Task statement = Search the material for "second" and copy each line in which it is found.

Input data =
■ ■ ■ ■ ■

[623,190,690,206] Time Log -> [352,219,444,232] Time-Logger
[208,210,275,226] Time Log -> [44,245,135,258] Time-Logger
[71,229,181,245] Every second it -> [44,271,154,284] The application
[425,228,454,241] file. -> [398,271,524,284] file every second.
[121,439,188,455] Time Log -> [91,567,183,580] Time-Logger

■ ■ ■ ■ ■

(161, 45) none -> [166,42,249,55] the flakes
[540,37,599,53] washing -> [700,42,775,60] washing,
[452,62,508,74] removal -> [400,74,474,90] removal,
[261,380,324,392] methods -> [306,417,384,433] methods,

■ ■ ■ ■ ■

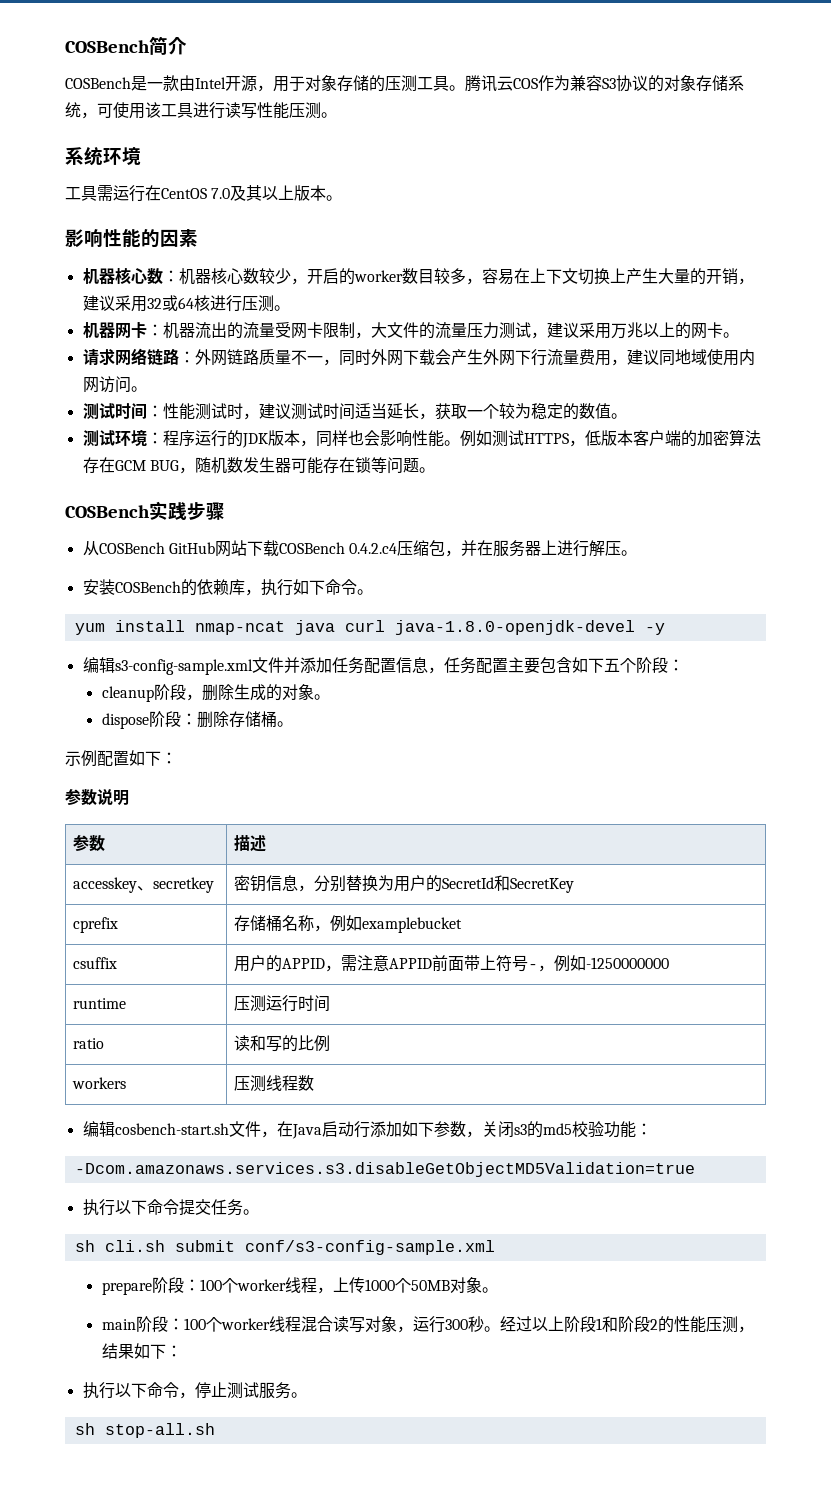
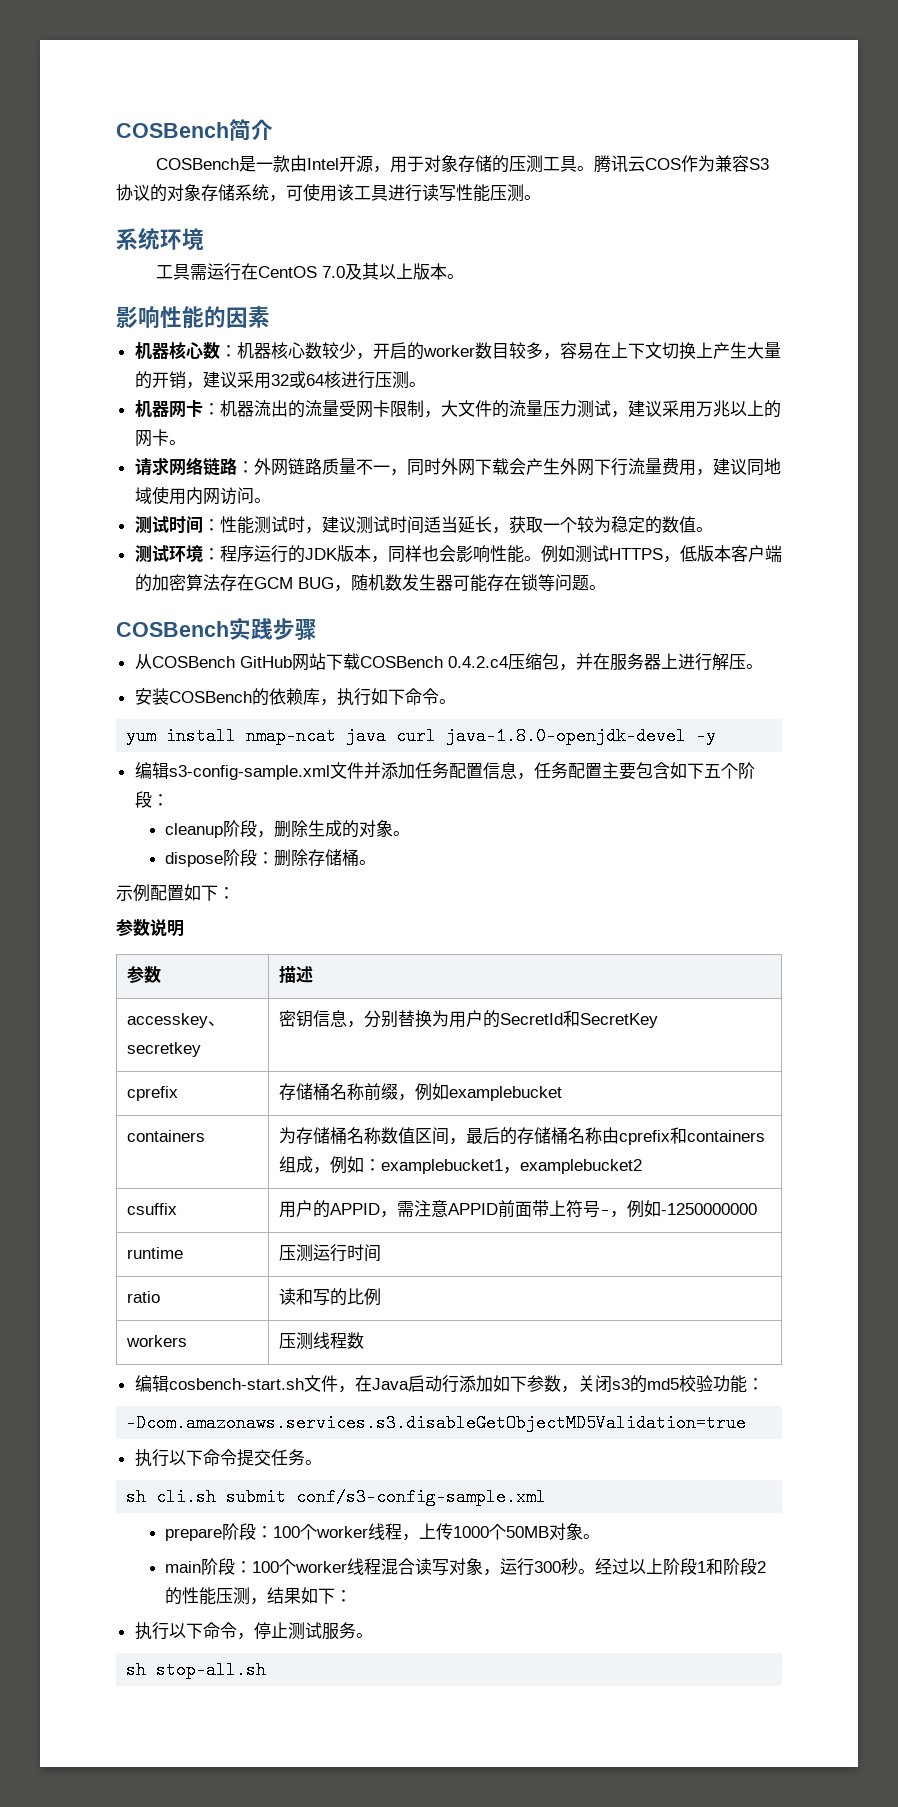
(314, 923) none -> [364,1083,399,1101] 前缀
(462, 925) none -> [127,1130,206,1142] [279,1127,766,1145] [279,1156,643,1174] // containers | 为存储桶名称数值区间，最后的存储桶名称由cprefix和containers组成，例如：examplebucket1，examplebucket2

■ ■ ■ ■ ■

Exercise result =
[71,229,181,245] Every second it -> [44,271,154,284] The application
[425,228,454,241] file. -> [398,271,524,284] file every second.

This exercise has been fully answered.